I was just thinking…

Entries tagged as ‘fellowship’

Life Together

May 8, 2009 · Leave a Comment

i was reading today on another blog.

i read the book,  life together by dietrich bonhoeffer years ago and don’t remember it impacting me as much as this quote did right now:

In the Christian community thankfulness is just what it is anywhere else in the Christian life. Only he who gives thanks for the little things receives the big things. We prevent God from giving us the great spiritual gifts He has in store for us, because we do not give thanks for daily gifts. We think we dare not be satisfied with the small measure of spiritual knowledge, experience, and love that has been given to us, and that we must constantly be looking forward eagerly for the highest good. Then we deplore the fact that we lack the deep certainty, the strong faith, and the rich experience that God has given to others, and we consider this lament to be pious. We pray for the big things and forget to give thanks for the ordinary, small (and yet really not small) gifts.
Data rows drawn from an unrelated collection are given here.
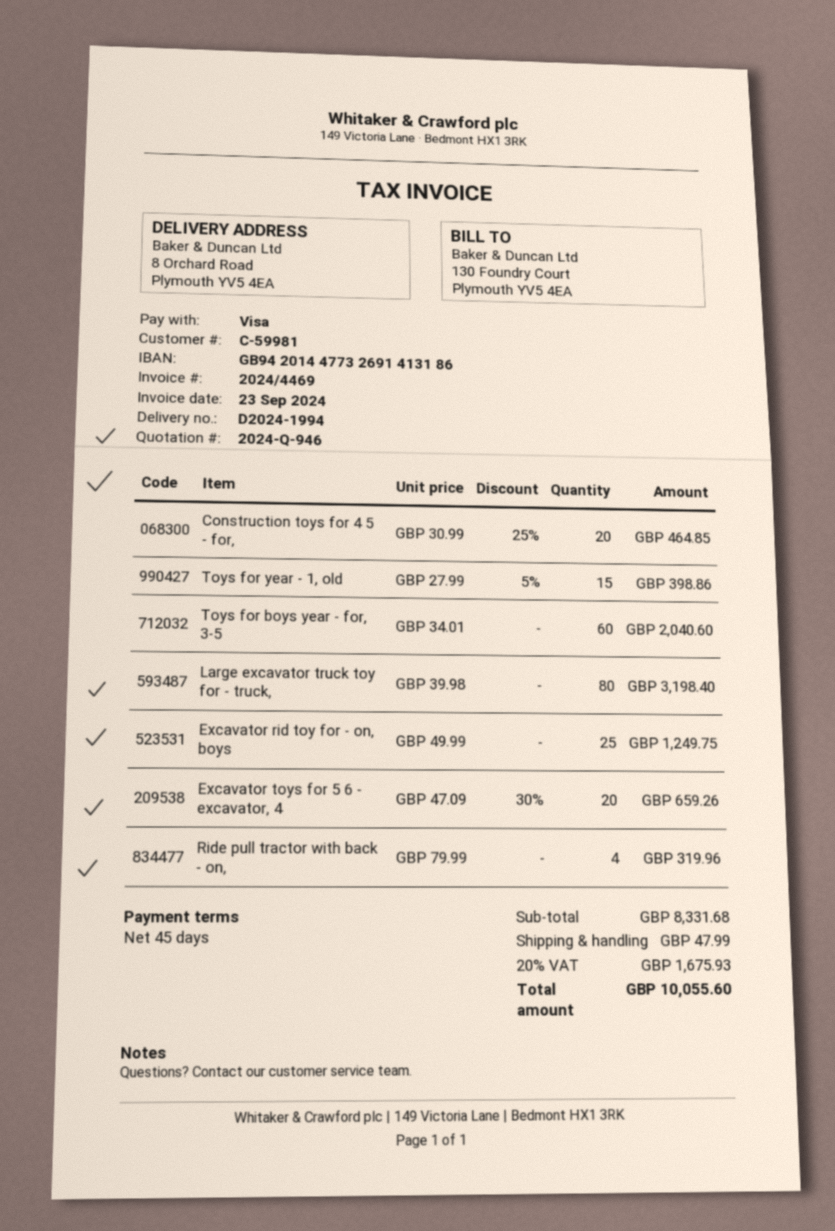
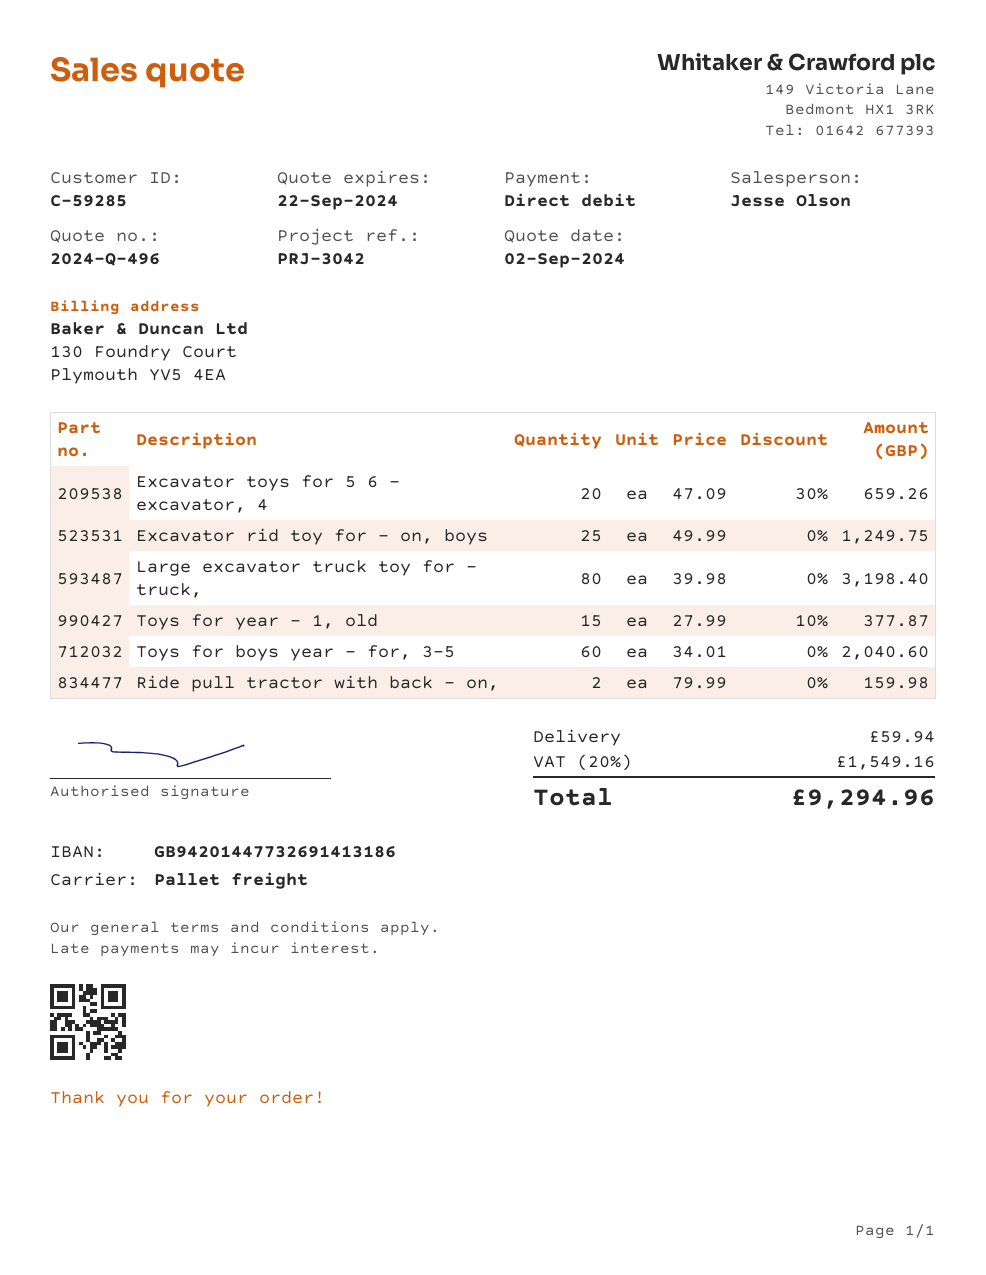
quote number: 2024-Q-946 -> 2024-Q-496
customer number: C-59981 -> C-59285
payment method: Visa -> direct debit
Construction toys for 4 5 - for,: 20 x 30.99 - 25% = 464.85 -> none
Toys for year - 1, old: 15 x 27.99 - 5% = 398.86 -> 15 x 27.99 - 10% = 377.87
Ride pull tractor with back - on,: 4 x 79.99 = 319.96 -> 2 x 79.99 = 159.98
shipping: 47.99 -> 59.94
tax: 20% = 1675.93 -> 20% = 1549.16
total: 10055.60 -> 9294.96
How can God entrust great things to one who will not thankfully receive from Him the little things?

If we do not give thanks daily for the Christian fellowship in which we have been placed, even where there is no great experience, no discoverable riches, but much weakness, small faith, and difficulty; if on the contrary, we only keep complaining to God that everything is so paltry and petty, so far from what we expected, then we hinder God from letting our fellowship grow according to the measure and riches which are there for us all in Jesus Christ.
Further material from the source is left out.